▶ _Input for this task_:
◆ ◆ ◆

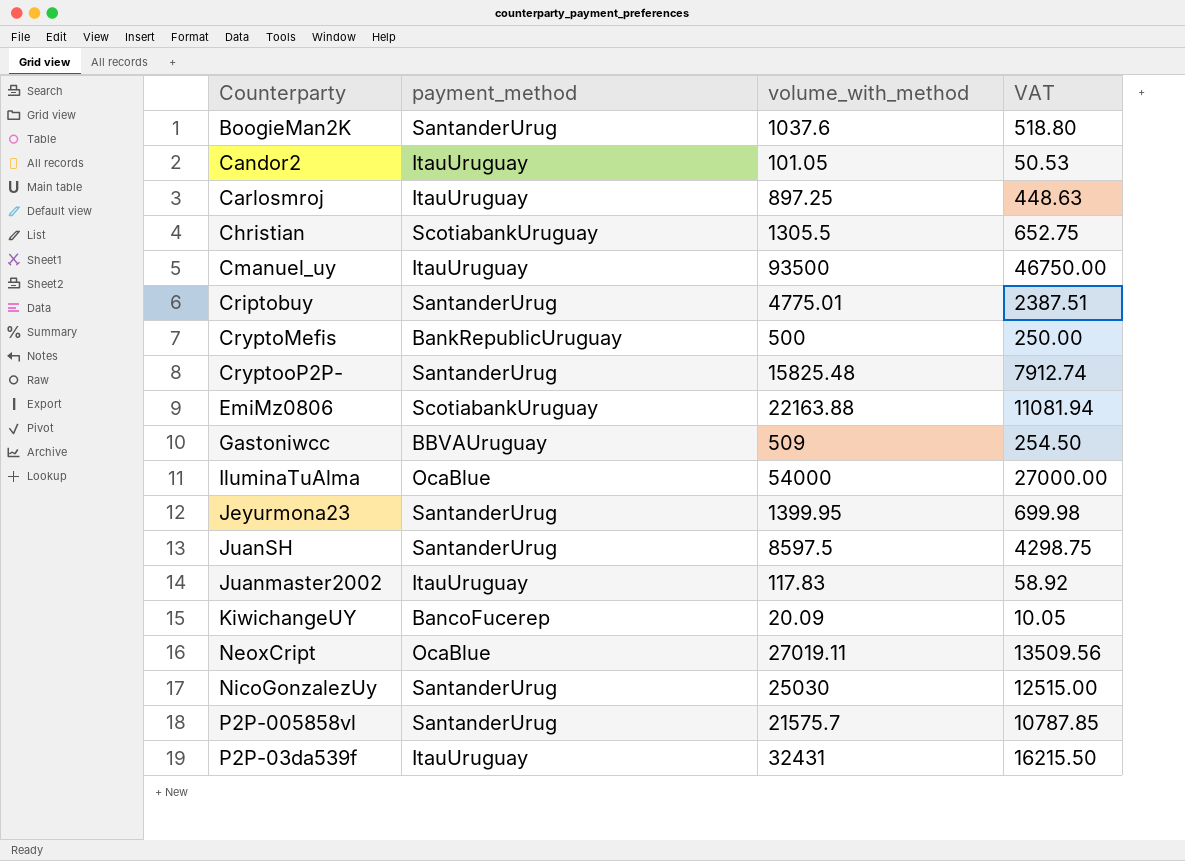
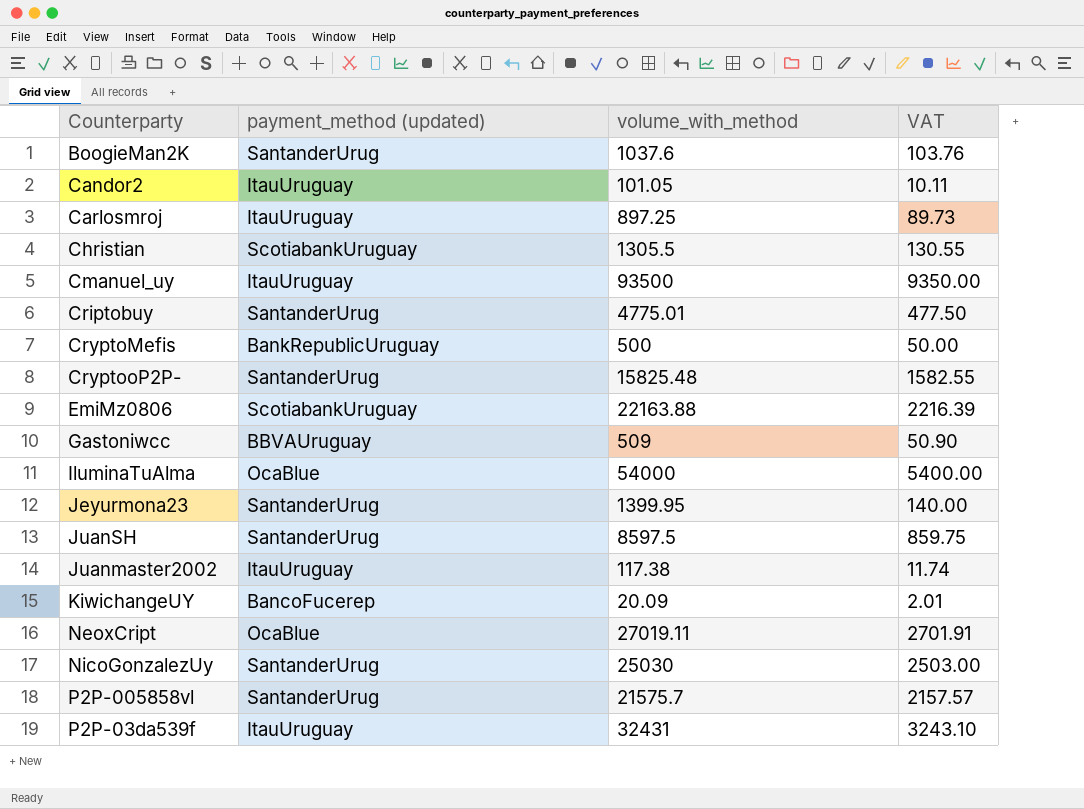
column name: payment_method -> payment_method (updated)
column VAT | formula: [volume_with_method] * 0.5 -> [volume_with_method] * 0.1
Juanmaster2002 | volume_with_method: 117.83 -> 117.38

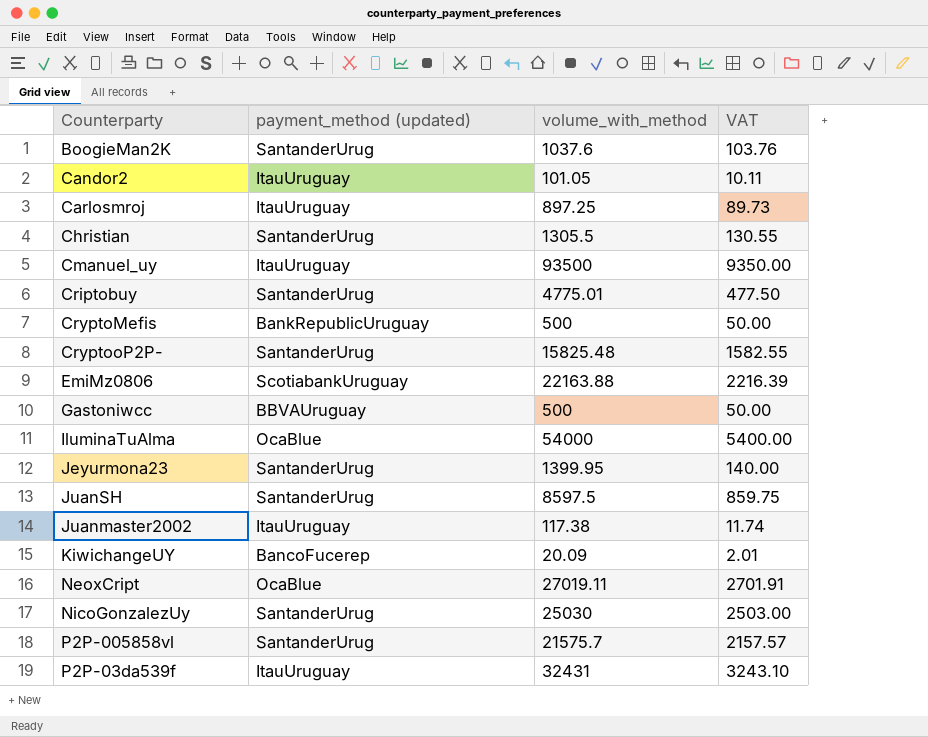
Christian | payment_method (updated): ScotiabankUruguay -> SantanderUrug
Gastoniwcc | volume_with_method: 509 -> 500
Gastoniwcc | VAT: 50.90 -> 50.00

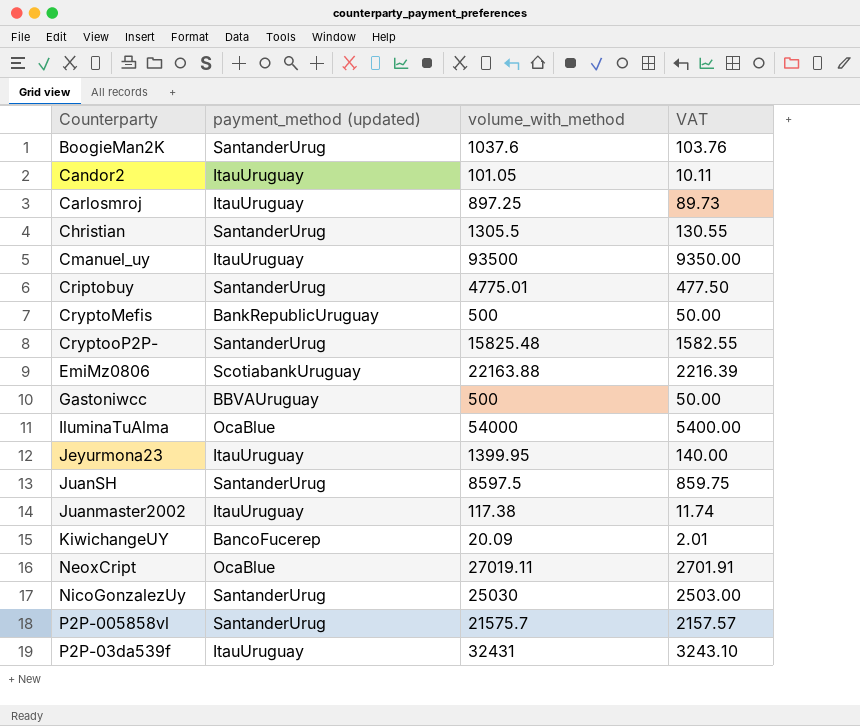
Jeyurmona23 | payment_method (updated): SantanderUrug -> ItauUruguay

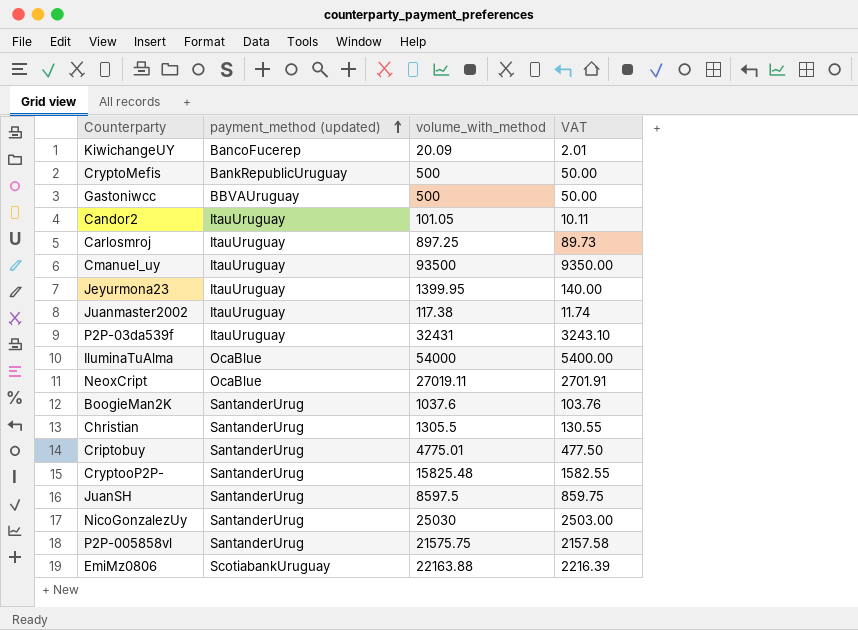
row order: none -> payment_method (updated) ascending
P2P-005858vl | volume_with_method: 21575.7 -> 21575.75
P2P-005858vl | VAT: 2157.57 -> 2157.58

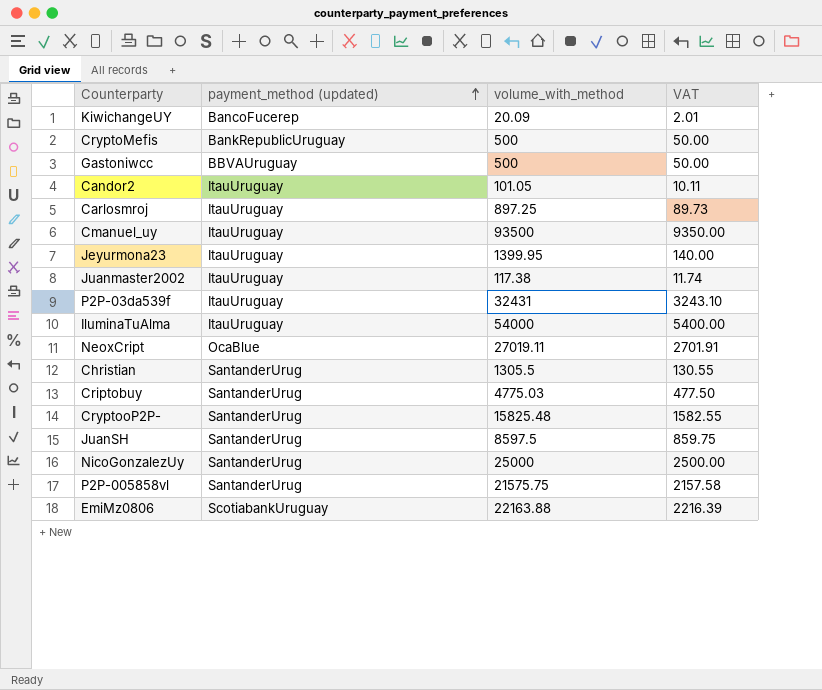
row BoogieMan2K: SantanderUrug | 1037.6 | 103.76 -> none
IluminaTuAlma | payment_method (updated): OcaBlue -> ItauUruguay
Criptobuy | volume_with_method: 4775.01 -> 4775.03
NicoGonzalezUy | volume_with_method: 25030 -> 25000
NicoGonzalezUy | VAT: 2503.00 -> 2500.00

◆ ◆ ◆

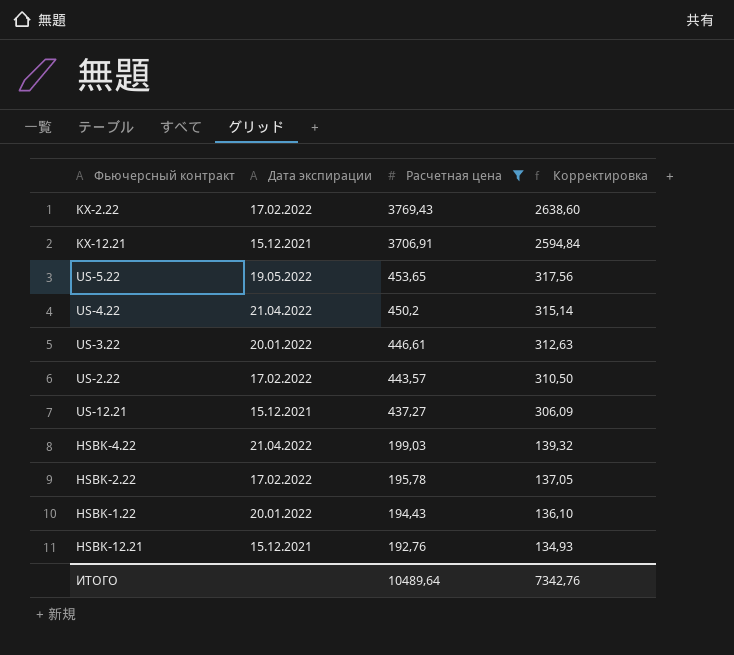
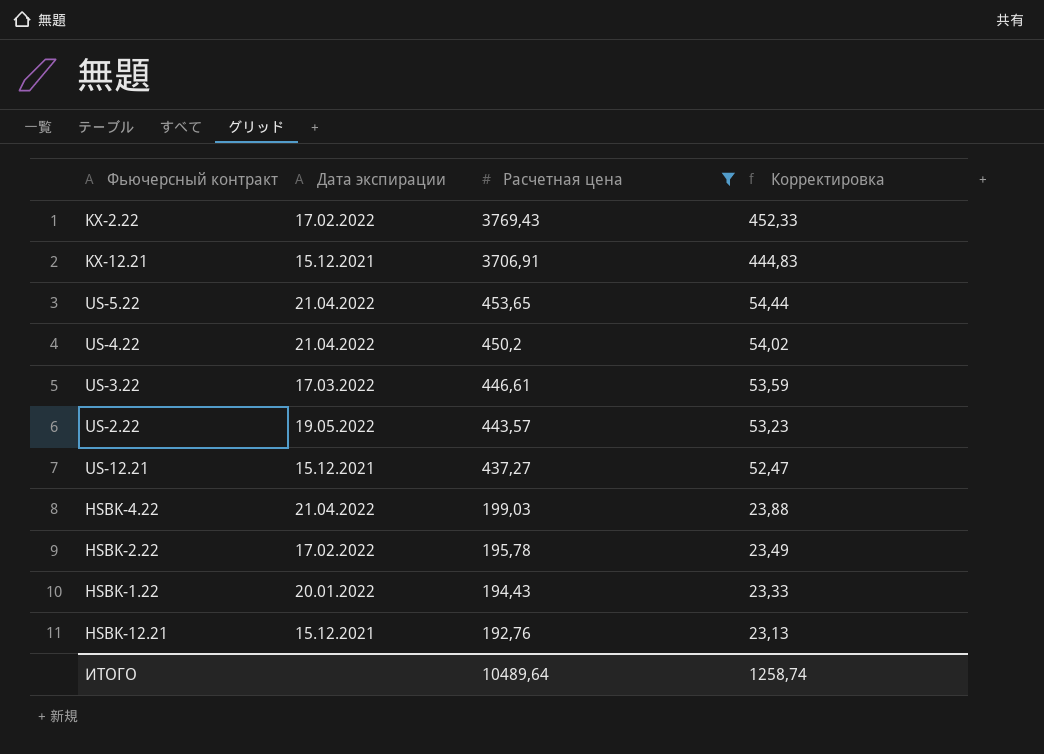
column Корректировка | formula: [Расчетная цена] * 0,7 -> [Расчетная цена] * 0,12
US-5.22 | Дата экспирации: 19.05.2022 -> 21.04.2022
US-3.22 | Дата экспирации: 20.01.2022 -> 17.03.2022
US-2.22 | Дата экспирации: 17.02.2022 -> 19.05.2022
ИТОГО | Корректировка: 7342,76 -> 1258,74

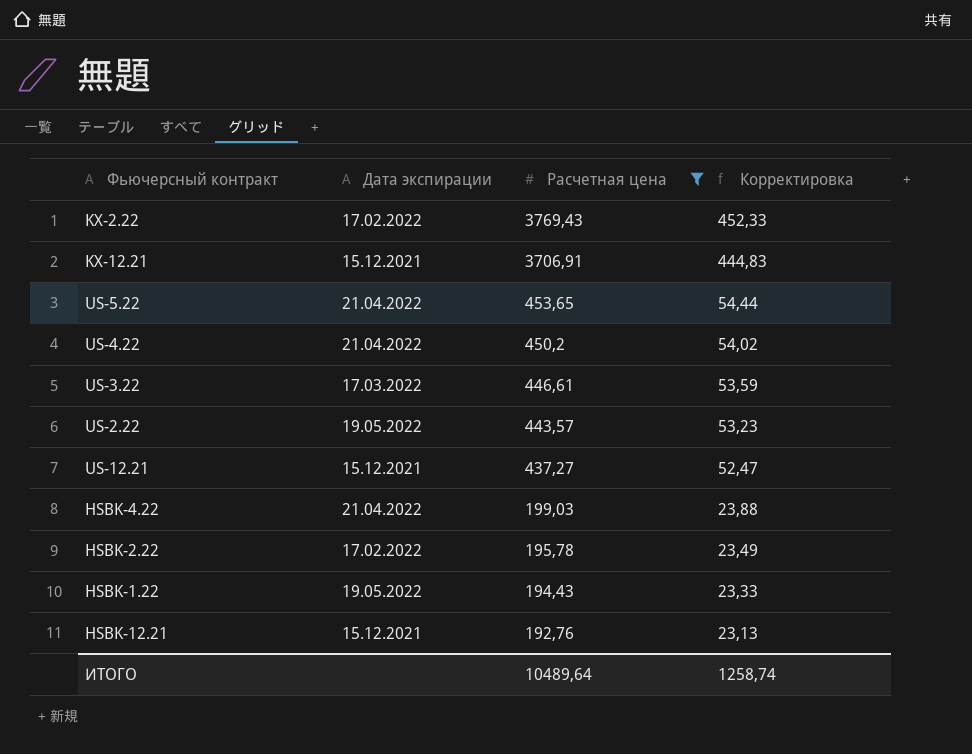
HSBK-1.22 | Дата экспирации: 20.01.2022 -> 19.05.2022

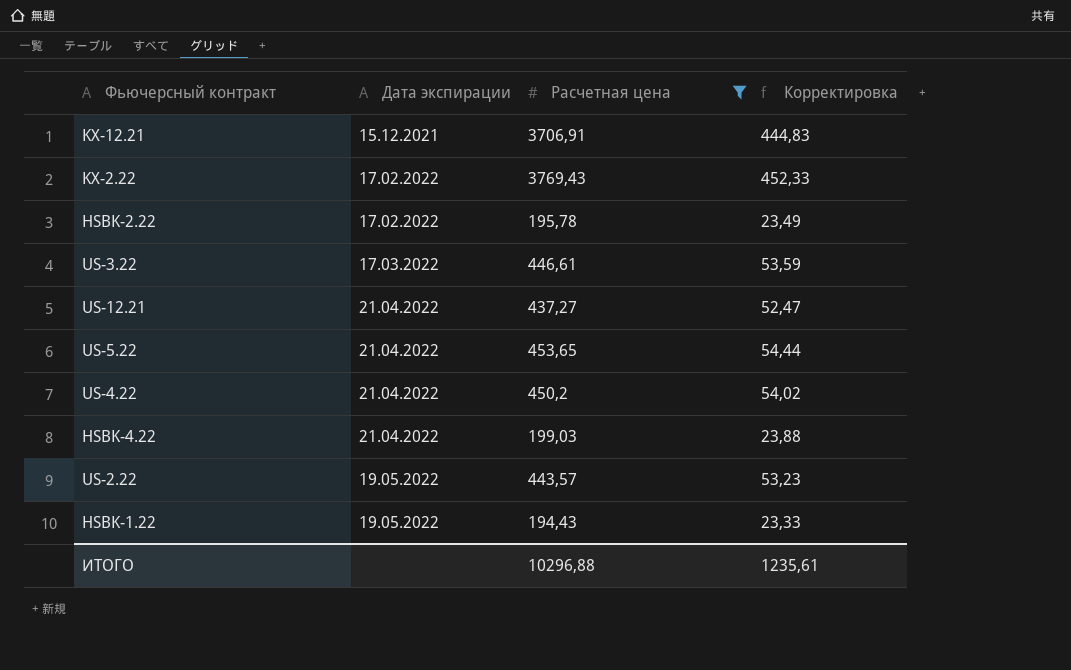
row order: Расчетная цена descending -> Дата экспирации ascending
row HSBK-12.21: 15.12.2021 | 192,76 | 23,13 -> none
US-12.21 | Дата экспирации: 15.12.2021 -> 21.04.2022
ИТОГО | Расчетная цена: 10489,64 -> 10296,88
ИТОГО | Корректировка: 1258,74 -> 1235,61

◆ ◆ ◆

▶ _What the exercise asks_: From the records above, quote word for word only the lines beginning at the line that has "column name: payment_method" and stopping after the line that has "row order: none". Omit the pictures.

▶ _Solution for this task_:
column name: payment_method -> payment_method (updated)
column VAT | formula: [volume_with_method] * 0.5 -> [volume_with_method] * 0.1
Juanmaster2002 | volume_with_method: 117.83 -> 117.38

Christian | payment_method (updated): ScotiabankUruguay -> SantanderUrug
Gastoniwcc | volume_with_method: 509 -> 500
Gastoniwcc | VAT: 50.90 -> 50.00

Jeyurmona23 | payment_method (updated): SantanderUrug -> ItauUruguay

row order: none -> payment_method (updated) ascending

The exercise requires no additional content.